Organization of Computer Systems:
§ 5: Pipelining

Instructor: M.S. Schmalz


Reading Assignments and Exercises

This section is organized as follows:

Information contained herein was compiled from a variety of text- and Web-based sources, is intended as a teaching aid only (to be used in conjunction with the required text, and is not to be used for any commercial purpose. Particular thanks is given to Dr. Enrique Mafla for his permission to use selected illustrations from his course notes in these Web pages.

5.1. Overview of Pipelining

Reading Assignments and Exercises

Recall that, in Section 4, we designed a multicycle datapath based on (a) building blocks such as multiplexers for selecting an operation to produce ALU output, (b) ALUs to compute addresses and arithmetic or logical operations, and (c) components such as memories or registers for long- or short-term storage of operands or results. We also showed that the multicycle datapath is, in practice, more efficient than the single-cycle datapath.

In this section, we continue our quest for efficient computation by discovering that we can overlay single-cycle datapaths in time to produce a type of computational architecture called pipelining. We show that pipelined architectures, when they work properly and are relatively free from errors and hazards such as dependencies, stalls, or exceptions can outperform a simple multicycle datapath. Also, we discuss problems associated with pipelining that limits its usefulness in various types of computations.

5.1.1. Concept of Pipelining

Suppose you wanted to make an automobile from scratch. You might gather up the raw materials, form the metal into recognizeable shapes, cast some of the metal into an engine block, connect up fuel lines, wires, etc., to eventually (one would hope) make a workable automobile. To do this, you would need many skills - all the skills of the artisans that make autos, and management skills in addition to being an electrician and a metallurgist. This would not be an efficient way to make a car, but would definitely provide many challenges.

That is the way a multicycle datapath works - it is designed to do everything - input, output, and computation (recall the fetch-decode-execute sequence). We need to ask ourselves if this is really the best way to compute efficiently, especially when we consider the complexity of control for large (CISC) systems or even smaller RISC processors.
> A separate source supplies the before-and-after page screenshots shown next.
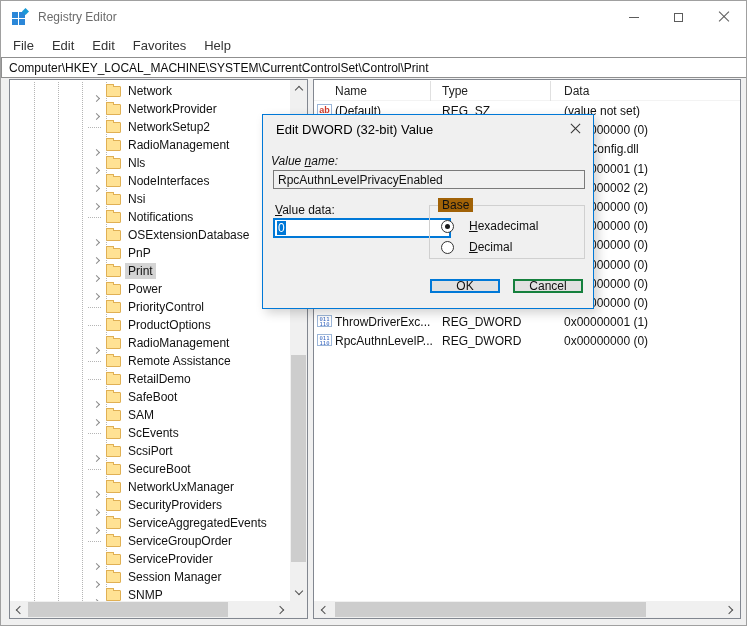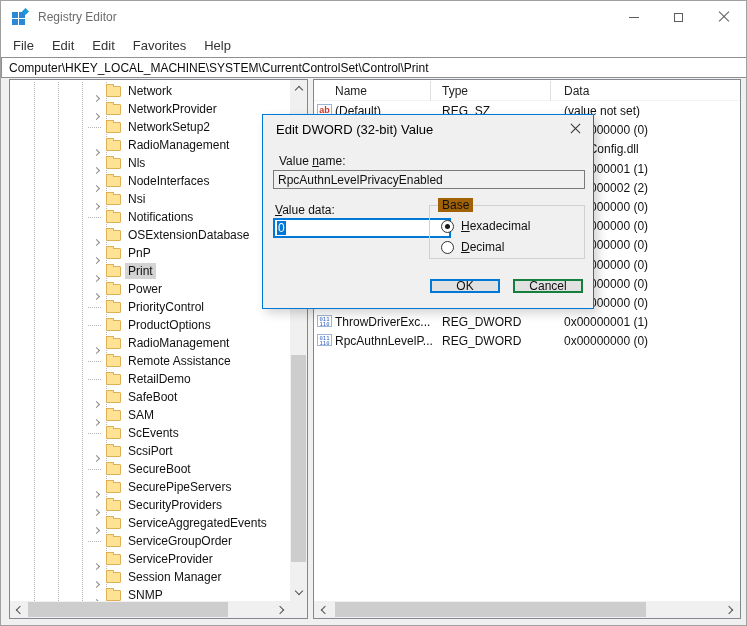--- a/index.html
+++ b/index.html
@@ -453,7 +453,7 @@
         <span class="dclosei"></span>
       </div>
 
-    <div class="dlab" style="left:16px;top:39px;"><span>Value </span><span class="key">n</span><span>ame:</span></div>
+    <div class="dlab" style="left:8px;top:39px;font-style:italic;"><span>Value </span><span class="key">n</span><span>ame:</span></div>
     <div class="fname">RpcAuthnLevelPrivacyEnabled</div>
 
     <div class="dlab" style="left:12px;top:88px;"><span></span><span class="key">V</span><span>alue data:</span></div>

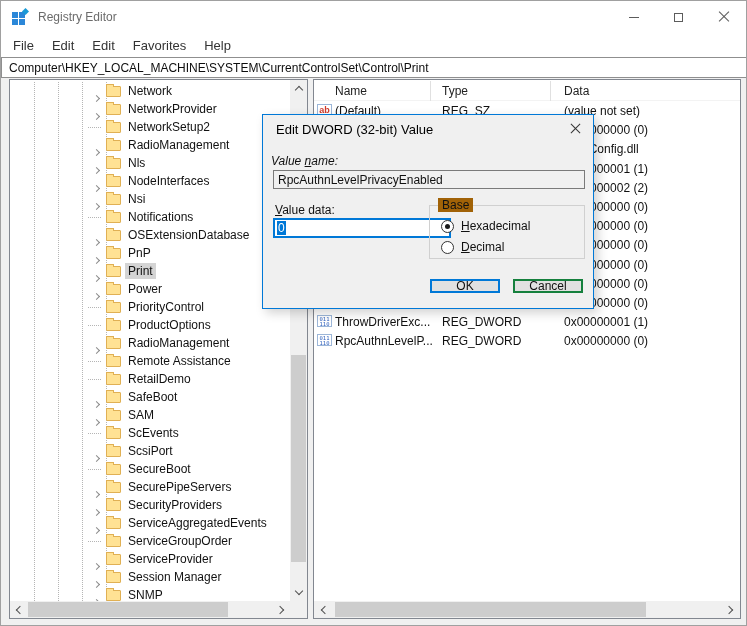--- a/index.html
+++ b/index.html
@@ -90,7 +90,7 @@
   .seltext{background:#0078d7;color:#fff;padding:0 1px;}
   .group{position:absolute;left:166px;top:90px;width:156px;height:54px;border:1px solid #d0d0d0;}
   .glabel{position:absolute;left:8px;top:-8px;background:#a16207;padding:0 4px;font-size:12px;}
-  .rrow{position:absolute;left:11px;display:flex;align-items:center;gap:7px;font-size:12px;}
+  .rrow{position:absolute;left:11px;display:flex;align-items:center;gap:15px;font-size:12px;}
   .rrow1{top:13px;}
   .rrow2{top:34px;}
   .radio{position:relative;width:13px;height:13px;border:1px solid #333;border-radius:50%;background:#fff;flex:0 0 auto;}

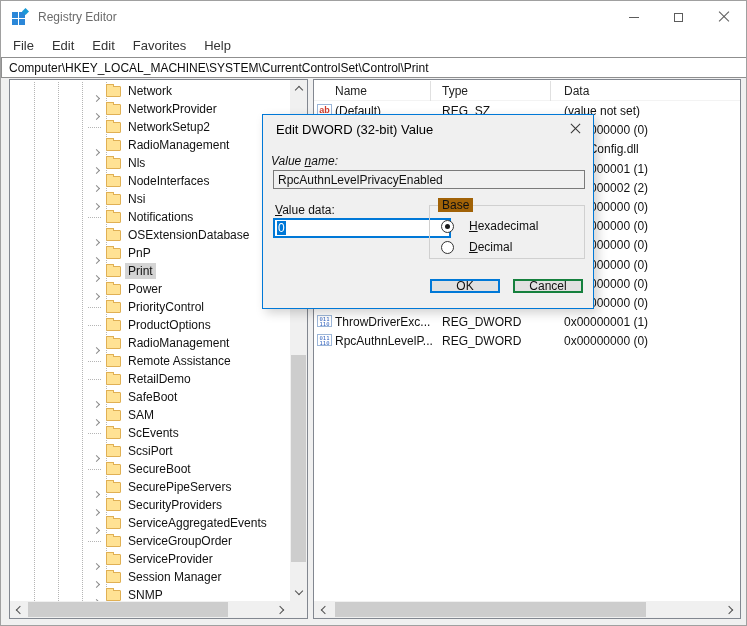--- a/index.html
+++ b/index.html
@@ -279,7 +279,7 @@
     <span class="chevcell" style="display: inline-block;"><span class="tchev"></span></span>
 
     <span class="folder"></span>
-    <span class="tlabel">SecurePipeServers</span>
+    <span class="tlabel">NetworkUxManager</span>
   </div>
         <div class="titem">
     <span class="chevcell" style="display: inline-block;"><span class="tchev"></span></span>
Fortunately, our analogy with car-making is not so far-fetched, and can actually help us arrive at a more efficient processor design. Consider the modern way of making cars - on an assembly line. Here, there is an orderly flow of parts down a conveyor belt, and the parts are processed by different stations (also called segments of the assembly line). Each segment does one thing, over and over. The segments are coordinated to exploit the sequentiality inherent in the automobile assembly process. The work gets done more smoothly (because of the orderly flow of input parts and output results), more efficiently (because each assembler at each segment of the pipeline does his or her task at what one hopes is maximum efficiency), and more reliably because there is greater consistency in one task being done repetitively (provided the assembly line is designed correctly).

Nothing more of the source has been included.